TRY IT:
With pictures excluded, output exactly the lines that run from the first line of the data below through the line containing "background: linear-gradient(#e9e9e9,#d4d4d4);".
(Beginning of DATA EXTRACT)
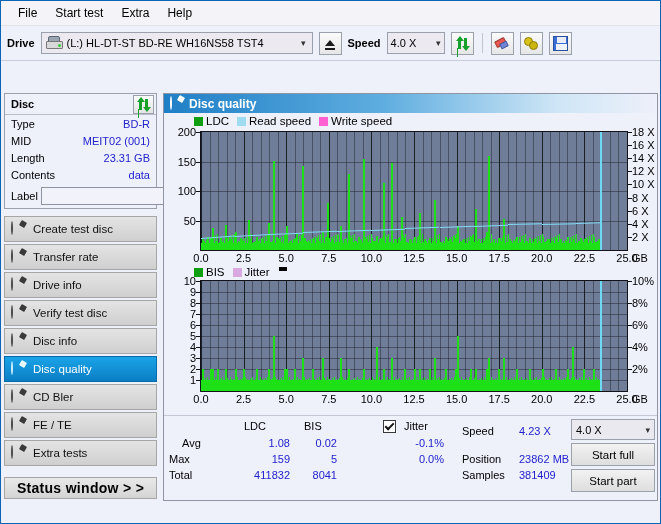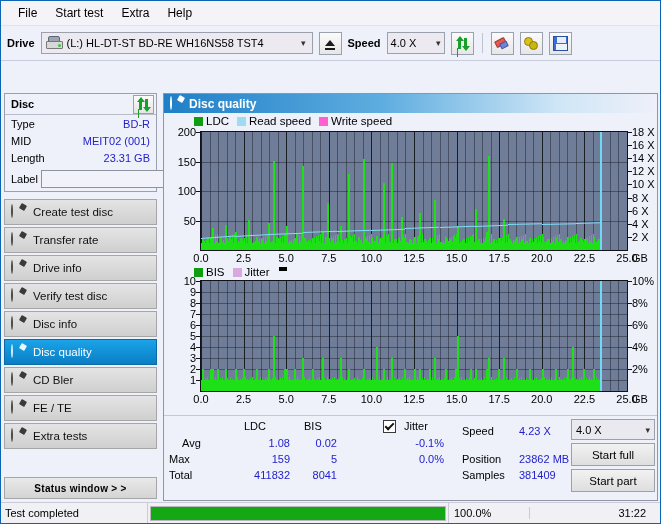--- a/index.html
+++ b/index.html
@@ -411,6 +411,10 @@
         <div class="disc-row">
           <span class="k">Length</span>
           <span class="v">23.31 GB</span>
+        </div>
+        <div class="disc-row">
+          <span class="k">Contents</span>
+          <span class="v">data</span>
         </div>
         <div id="label-row">
           <span class="k">Label</span>

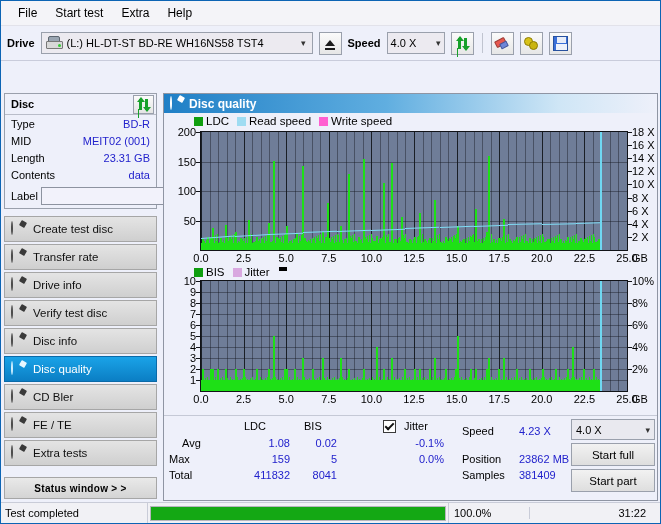--- a/index.html
+++ b/index.html
@@ -222,7 +222,7 @@
     background: linear-gradient(#e9e9e9,#d4d4d4);
     border: 1px solid #a6a6a6;
     display:flex;align-items:center;justify-content:center;
-    font-size: 10px; font-weight:bold; letter-spacing:.3px;
+    font-size: 14px; font-weight:bold; letter-spacing:.3px;
   }
 
   

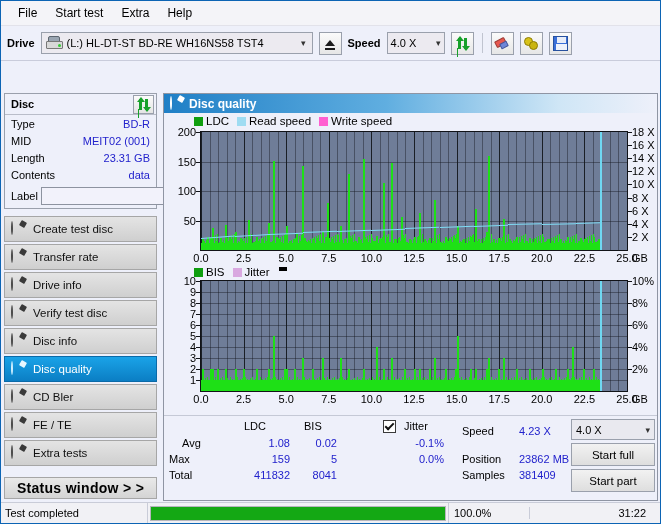--- a/index.html
+++ b/index.html
@@ -1446,17 +1446,6 @@
     </div>
   </div>
 
-  <div id="statusbar">
-    <span id="sb-text">Test completed</span>
-    <div id="sb-progress-cell">
-      <div id="sb-progress">
-          <div class="fill" style="width: 100%;"></div>
-        </div>
-    </div>
-    <span id="sb-pct">100.0%</span>
-    <span id="sb-time">31:22</span>
-    <span id="sb-grip"></span>
-  </div>
 
 </div>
(End of DATA EXTRACT)
RESPONSE TO THIS EXERCISE:
--- a/index.html
+++ b/index.html
@@ -411,6 +411,10 @@
         <div class="disc-row">
           <span class="k">Length</span>
           <span class="v">23.31 GB</span>
+        </div>
+        <div class="disc-row">
+          <span class="k">Contents</span>
+          <span class="v">data</span>
         </div>
         <div id="label-row">
           <span class="k">Label</span>

--- a/index.html
+++ b/index.html
@@ -222,7 +222,7 @@
     background: linear-gradient(#e9e9e9,#d4d4d4);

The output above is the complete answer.